### What the exercise asks
Your answer should be the records again, unchanged in wording and free of images.

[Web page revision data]
+===+
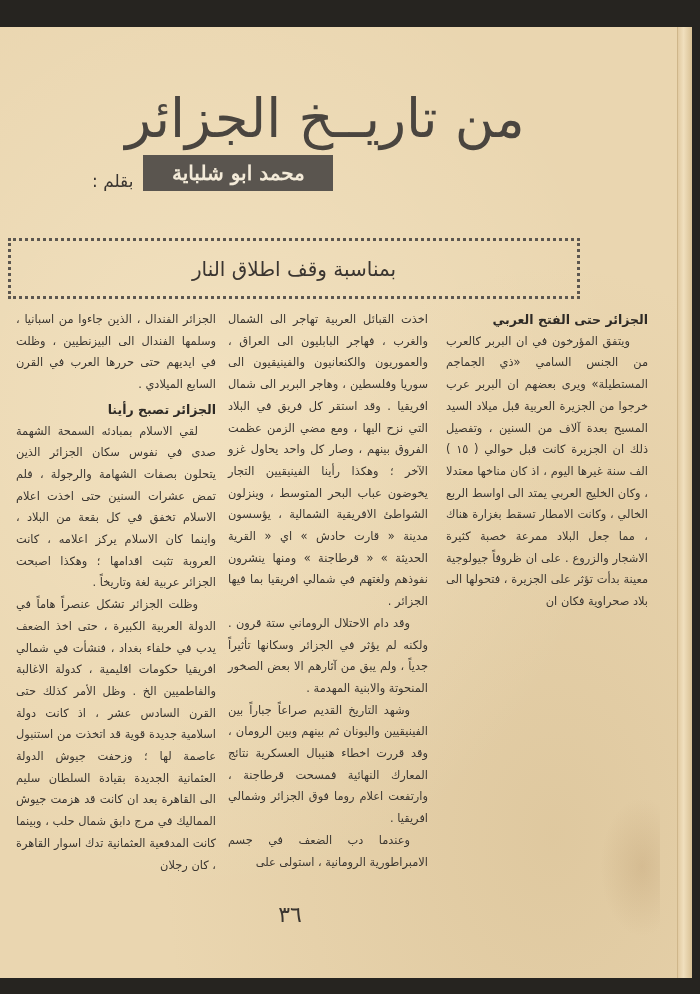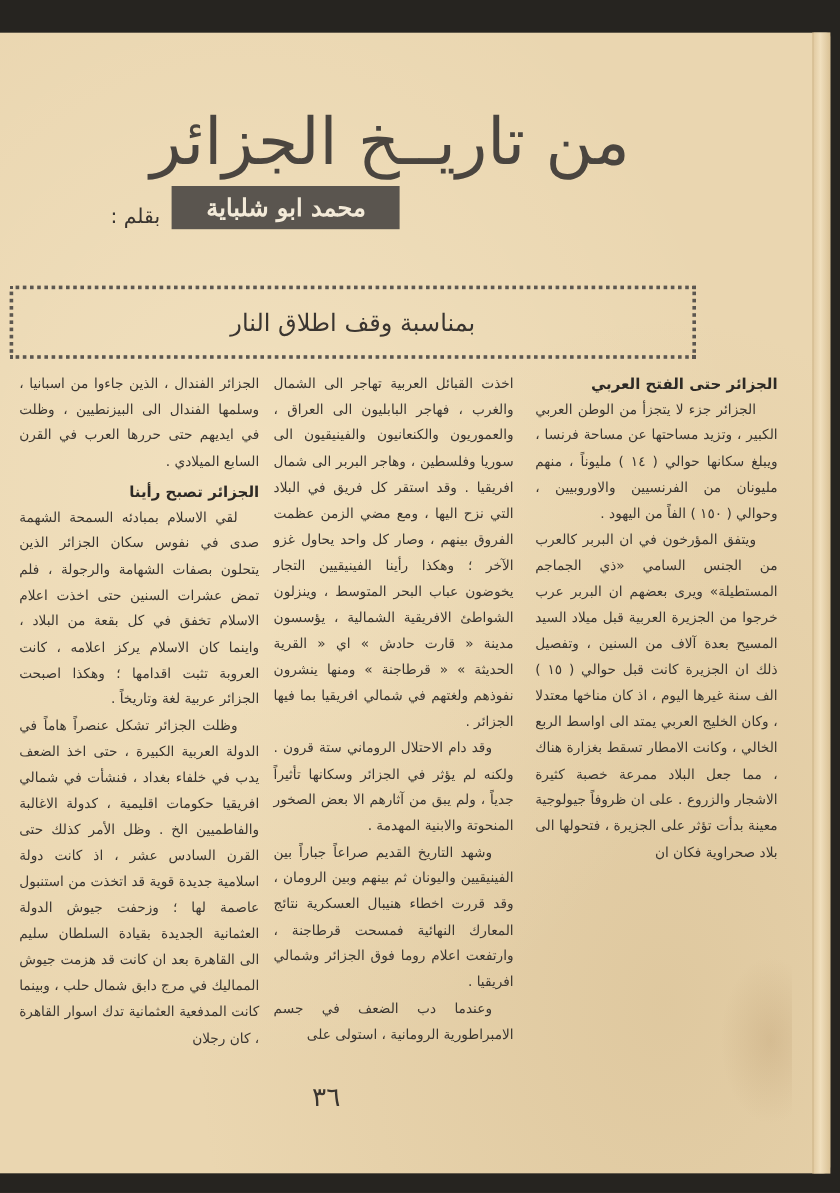--- a/index.html
+++ b/index.html
@@ -87,21 +87,21 @@
   .subhead {
     font-weight: bold;
     font-size: 12.5px;
     color: #2e2a25;
     margin: 0 0 1px 0;
   }
   .indent { text-indent: 18px; }
   .page-number {
     position: absolute;
     top: 875px; left: 260px; width: 60px;
-    text-align: left;
+    text-align: center;
     font-family: "DejaVu Serif", serif;
     font-size: 22px;
     color: #3b3630;
   }
   .stain {
     position: absolute;
     left: 600px; top: 770px;
     width: 60px; height: 140px;
     border-radius: 40% 0 0 50%;
     background: radial-gradient(ellipse at 70% 50%, rgba(175,140,95,0.25), rgba(0,0,0,0) 70%);
@@ -120,21 +120,20 @@
     <span class="byline-label">بقلم :</span>
     <span class="author-box">محمد ابو شلباية</span>
   </div>
 
   <div class="occasion-box">
     <span class="occasion-text">بمناسبة وقف اطلاق النار</span>
   </div>
 
   <div class="col col-right">
     <p class="subhead">الجزائر حتى الفتح العربي</p>
-    <p class="indent">الجزائر جزء لا يتجزأ من الوطن العربي الكبير ، وتزيد مساحتها عن مساحة فرنسا ، ويبلغ سكانها حوالي ( ١٤ ) مليوناً ، منهم مليونان من الفرنسيين والاوروبيين ، وحوالي ( ١٥٠ ) الفاً من اليهود .</p>
     <p class="indent">ويتفق المؤرخون في ان البربر كالعرب من الجنس السامي «ذي الجماجم المستطيلة» ويرى بعضهم ان البربر عرب خرجوا من الجزيرة العربية قبل ميلاد السيد المسيح بعدة آلاف من السنين ، وتفصيل ذلك ان الجزيرة كانت قبل حوالي ( ١٥ ) الف سنة غيرها اليوم ، اذ كان مناخها معتدلا ، وكان الخليج العربي يمتد الى اواسط الربع الخالي ، وكانت الامطار تسقط بغزارة هناك ، مما جعل البلاد ممرعة خصبة كثيرة الاشجار والزروع . على ان ظروفاً جيولوجية معينة بدأت تؤثر على الجزيرة ، فتحولها الى بلاد صحراوية فكان ان</p>
   </div>
 
   <div class="col col-mid">
     <p>اخذت القبائل العربية تهاجر الى الشمال والغرب ، فهاجر البابليون الى العراق ، والعموريون والكنعانيون والفينيقيون الى سوريا وفلسطين ، وهاجر البربر الى شمال افريقيا . وقد استقر كل فريق في البلاد التي نزح اليها ، ومع مضي الزمن عظمت الفروق بينهم ، وصار كل واحد يحاول غزو الآخر ؛ وهكذا رأينا الفينيقيين التجار يخوضون عباب البحر المتوسط ، وينزلون الشواطئ الافريقية الشمالية ، يؤسسون مدينة « قارت حادش » اي « القرية الحديثة » « قرطاجنة » ومنها ينشرون نفوذهم ولغتهم في شمالي افريقيا بما فيها الجزائر .</p>
     <p class="indent">وقد دام الاحتلال الروماني ستة قرون . ولكنه لم يؤثر في الجزائر وسكانها تأثيراً جدياً ، ولم يبق من آثارهم الا بعض الصخور المنحوتة والابنية المهدمة .</p>
     <p class="indent">وشهد التاريخ القديم صراعاً جباراً بين الفينيقيين واليونان ثم بينهم وبين الرومان ، وقد قررت اخطاء هنيبال العسكرية نتائج المعارك النهائية فمسحت قرطاجنة ، وارتفعت اعلام روما فوق الجزائر وشمالي افريقيا .</p>
     <p class="indent">وعندما دب الضعف في جسم الامبراطورية الرومانية ، استولى على</p>
   </div>
 

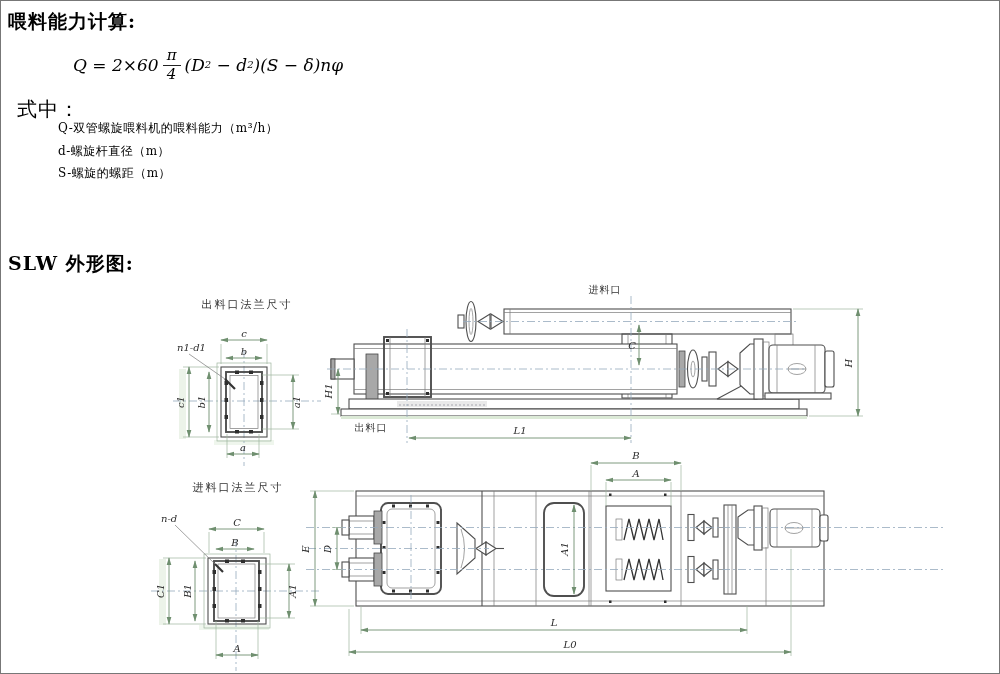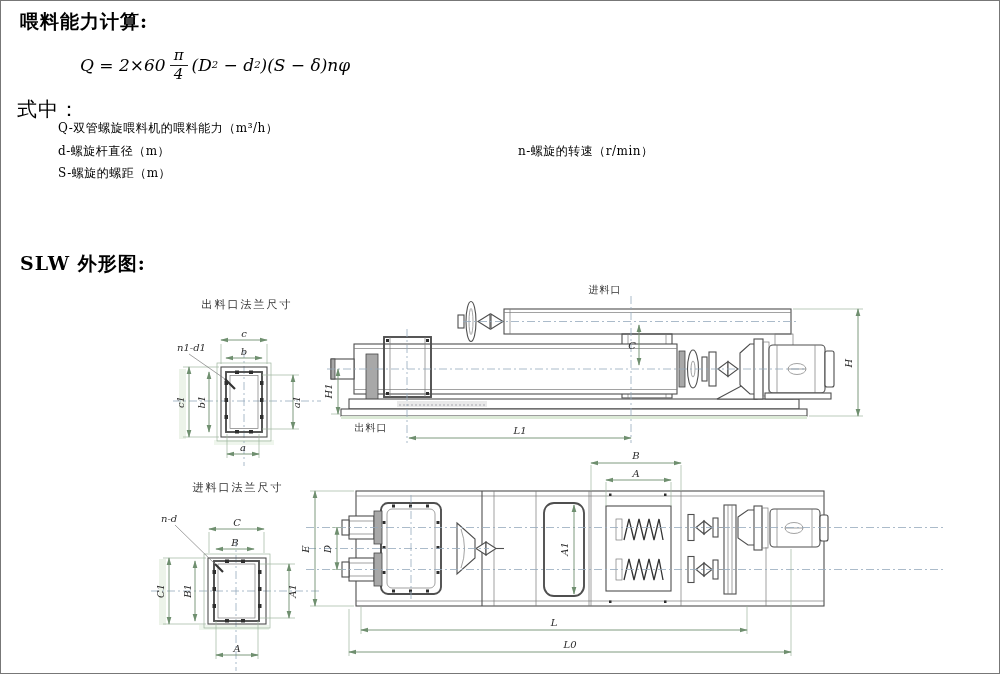--- a/index.html
+++ b/index.html
@@ -1,20 +1,20 @@
 <!DOCTYPE html>
 <html style="--line: #4f4f4f; --line2: #7a7a7a; --dim: #6f8f6f; --ext: #9fb59f; --cl: #95a9bc; --tint: #dcead7; --bolt: #2e2e2e;"><head>
 <meta charset="utf-8">
 <style>
   html,body{margin:0;padding:0;background:#fff;}
   .page{position:relative;width:1000px;height:674px;background:#fff;overflow:hidden;
         border:1px solid #777;box-sizing:border-box;color:#000;
         font-family:"DejaVu Serif","Liberation Serif",serif;}
   .abs{position:absolute;}
-  .h1{font-weight:bold;font-size:19px;letter-spacing:1px;white-space:nowrap;margin-left:12px;}
+  .h1{font-weight:bold;font-size:19px;letter-spacing:1px;white-space:nowrap;}
   .where{font-size:20px;letter-spacing:1px;}
   .formula{display:flex;align-items:center;font-style:italic;font-size:17px;white-space:pre;}
   .formula .frac{display:inline-flex;flex-direction:column;align-items:center;
                  font-size:15px;line-height:1.05;margin:0 4px;font-style:italic;}
   .formula .frac .num{padding:0 4px 1px;border-bottom:1.2px solid #222;}
   .formula .frac .den{padding-top:1px;}
   .formula sup{font-size:10px;vertical-align:super;line-height:0;}
   .defs{font-size:12px;line-height:22.5px;letter-spacing:.5px;white-space:nowrap;}
   .defs div{height:22.5px;}
   svg{overflow:visible;}
@@ -32,36 +32,35 @@
   .bolt{fill:var(--bolt,#2e2e2e);stroke:none;}
   .fillg{fill:#a8a8a8;stroke:#444;stroke-width:.8;}
 </style>
 </head>
 <body>
 
 <div class="page">
 
   <div class="abs h1" style="left:7px;top:8px;">喂料能力计算:</div>
 
-  <div class="abs formula" style="left:79px;top:47px;">
+  <div class="abs formula" style="left:72px;top:47px;">
     <span>Q = 2×60</span>
     <span class="frac"><span class="num">π</span><span class="den">4</span></span>
     <span>(D</span><sup>2</sup><span> − d</span><sup>2</sup><span>)(S − δ)nφ</span>
   </div>
 
   <div class="abs where" style="left:16px;top:95px;">式中：</div>
 
   <div class="abs defs" style="left:57px;top:116px;">
     <div>Q-双管螺旋喂料机的喂料能力（m³/h）</div>
     <div>d-螺旋杆直径（m）</div>
     <div>S-螺旋的螺距（m）</div>
   </div>
 
   <div class="abs defs" style="left:517px;top:139px;">
-    <div>n-螺旋的转速（r/min）</div>
   </div>
 
   <div class="abs h1" style="left:7px;top:250px;">SLW 外形图:</div>
 
   <svg class="abs" style="left:158px;top:293px;" width="175" height="175" viewBox="0 0 175 175">
     <defs>
       <marker id="ar" viewBox="0 0 10 6" markerWidth="9" markerHeight="6" refX="9" refY="3" orient="auto-start-reverse">
           <path d="M0,0 L10,3 L0,6 Z" fill="var(--dim,#4f6f4f)"></path>
         </marker>
     </defs>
+===+
### Response below
--- a/index.html
+++ b/index.html
@@ -87,21 +87,21 @@
   .subhead {
     font-weight: bold;
     font-size: 12.5px;
     color: #2e2a25;
     margin: 0 0 1px 0;
   }
   .indent { text-indent: 18px; }
   .page-number {
     position: absolute;
     top: 875px; left: 260px; width: 60px;
-    text-align: left;
+    text-align: center;
     font-family: "DejaVu Serif", serif;
     font-size: 22px;
     color: #3b3630;
   }
   .stain {
     position: absolute;
     left: 600px; top: 770px;
     width: 60px; height: 140px;
     border-radius: 40% 0 0 50%;
     background: radial-gradient(ellipse at 70% 50%, rgba(175,140,95,0.25), rgba(0,0,0,0) 70%);
@@ -120,21 +120,20 @@
     <span class="byline-label">بقلم :</span>
     <span class="author-box">محمد ابو شلباية</span>
   </div>
 
   <div class="occasion-box">
     <span class="occasion-text">بمناسبة وقف اطلاق النار</span>
   </div>
 
   <div class="col col-right">
     <p class="subhead">الجزائر حتى الفتح العربي</p>
-    <p class="indent">الجزائر جزء لا يتجزأ من الوطن العربي الكبير ، وتزيد مساحتها عن مساحة فرنسا ، ويبلغ سكانها حوالي ( ١٤ ) مليوناً ، منهم مليونان من الفرنسيين والاوروبيين ، وحوالي ( ١٥٠ ) الفاً من اليهود .</p>
     <p class="indent">ويتفق المؤرخون في ان البربر كالعرب من الجنس السامي «ذي الجماجم المستطيلة» ويرى بعضهم ان البربر عرب خرجوا من الجزيرة العربية قبل ميلاد السيد المسيح بعدة آلاف من السنين ، وتفصيل ذلك ان الجزيرة كانت قبل حوالي ( ١٥ ) الف سنة غيرها اليوم ، اذ كان مناخها معتدلا ، وكان الخليج العربي يمتد الى اواسط الربع الخالي ، وكانت الامطار تسقط بغزارة هناك ، مما جعل البلاد ممرعة خصبة كثيرة الاشجار والزروع . على ان ظروفاً جيولوجية معينة بدأت تؤثر على الجزيرة ، فتحولها الى بلاد صحراوية فكان ان</p>
   </div>
 
   <div class="col col-mid">
     <p>اخذت القبائل العربية تهاجر الى الشمال والغرب ، فهاجر البابليون الى العراق ، والعموريون والكنعانيون والفينيقيون الى سوريا وفلسطين ، وهاجر البربر الى شمال افريقيا . وقد استقر كل فريق في البلاد التي نزح اليها ، ومع مضي الزمن عظمت الفروق بينهم ، وصار كل واحد يحاول غزو الآخر ؛ وهكذا رأينا الفينيقيين التجار يخوضون عباب البحر المتوسط ، وينزلون الشواطئ الافريقية الشمالية ، يؤسسون مدينة « قارت حادش » اي « القرية الحديثة » « قرطاجنة » ومنها ينشرون نفوذهم ولغتهم في شمالي افريقيا بما فيها الجزائر .</p>
     <p class="indent">وقد دام الاحتلال الروماني ستة قرون . ولكنه لم يؤثر في الجزائر وسكانها تأثيراً جدياً ، ولم يبق من آثارهم الا بعض الصخور المنحوتة والابنية المهدمة .</p>
     <p class="indent">وشهد التاريخ القديم صراعاً جباراً بين الفينيقيين واليونان ثم بينهم وبين الرومان ، وقد قررت اخطاء هنيبال العسكرية نتائج المعارك النهائية فمسحت قرطاجنة ، وارتفعت اعلام روما فوق الجزائر وشمالي افريقيا .</p>
     <p class="indent">وعندما دب الضعف في جسم الامبراطورية الرومانية ، استولى على</p>
   </div>
 

--- a/index.html
+++ b/index.html
@@ -1,20 +1,20 @@
 <!DOCTYPE html>
 <html style="--line: #4f4f4f; --line2: #7a7a7a; --dim: #6f8f6f; --ext: #9fb59f; --cl: #95a9bc; --tint: #dcead7; --bolt: #2e2e2e;"><head>
 <meta charset="utf-8">
 <style>
   html,body{margin:0;padding:0;background:#fff;}
   .page{position:relative;width:1000px;height:674px;background:#fff;overflow:hidden;
         border:1px solid #777;box-sizing:border-box;color:#000;
         font-family:"DejaVu Serif","Liberation Serif",serif;}
   .abs{position:absolute;}
-  .h1{font-weight:bold;font-size:19px;letter-spacing:1px;white-space:nowrap;margin-left:12px;}
+  .h1{font-weight:bold;font-size:19px;letter-spacing:1px;white-space:nowrap;}
   .where{font-size:20px;letter-spacing:1px;}
   .formula{display:flex;align-items:center;font-style:italic;font-size:17px;white-space:pre;}
   .formula .frac{display:inline-flex;flex-direction:column;align-items:center;
                  font-size:15px;line-height:1.05;margin:0 4px;font-style:italic;}
   .formula .frac .num{padding:0 4px 1px;border-bottom:1.2px solid #222;}
   .formula .frac .den{padding-top:1px;}
   .formula sup{font-size:10px;vertical-align:super;line-height:0;}
   .defs{font-size:12px;line-height:22.5px;letter-spacing:.5px;white-space:nowrap;}
   .defs div{height:22.5px;}
   svg{overflow:visible;}
@@ -32,36 +32,35 @@
   .bolt{fill:var(--bolt,#2e2e2e);stroke:none;}
   .fillg{fill:#a8a8a8;stroke:#444;stroke-width:.8;}
 </style>
 </head>
 <body>
 
 <div class="page">
 
   <div class="abs h1" style="left:7px;top:8px;">喂料能力计算:</div>
 
-  <div class="abs formula" style="left:79px;top:47px;">
+  <div class="abs formula" style="left:72px;top:47px;">
     <span>Q = 2×60</span>
     <span class="frac"><span class="num">π</span><span class="den">4</span></span>
     <span>(D</span><sup>2</sup><span> − d</span><sup>2</sup><span>)(S − δ)nφ</span>
   </div>
 
   <div class="abs where" style="left:16px;top:95px;">式中：</div>
 
   <div class="abs defs" style="left:57px;top:116px;">
     <div>Q-双管螺旋喂料机的喂料能力（m³/h）</div>
     <div>d-螺旋杆直径（m）</div>
     <div>S-螺旋的螺距（m）</div>
   </div>
 
   <div class="abs defs" style="left:517px;top:139px;">
-    <div>n-螺旋的转速（r/min）</div>
   </div>
 
   <div class="abs h1" style="left:7px;top:250px;">SLW 外形图:</div>
 
   <svg class="abs" style="left:158px;top:293px;" width="175" height="175" viewBox="0 0 175 175">
     <defs>
       <marker id="ar" viewBox="0 0 10 6" markerWidth="9" markerHeight="6" refX="9" refY="3" orient="auto-start-reverse">
           <path d="M0,0 L10,3 L0,6 Z" fill="var(--dim,#4f6f4f)"></path>
         </marker>
     </defs>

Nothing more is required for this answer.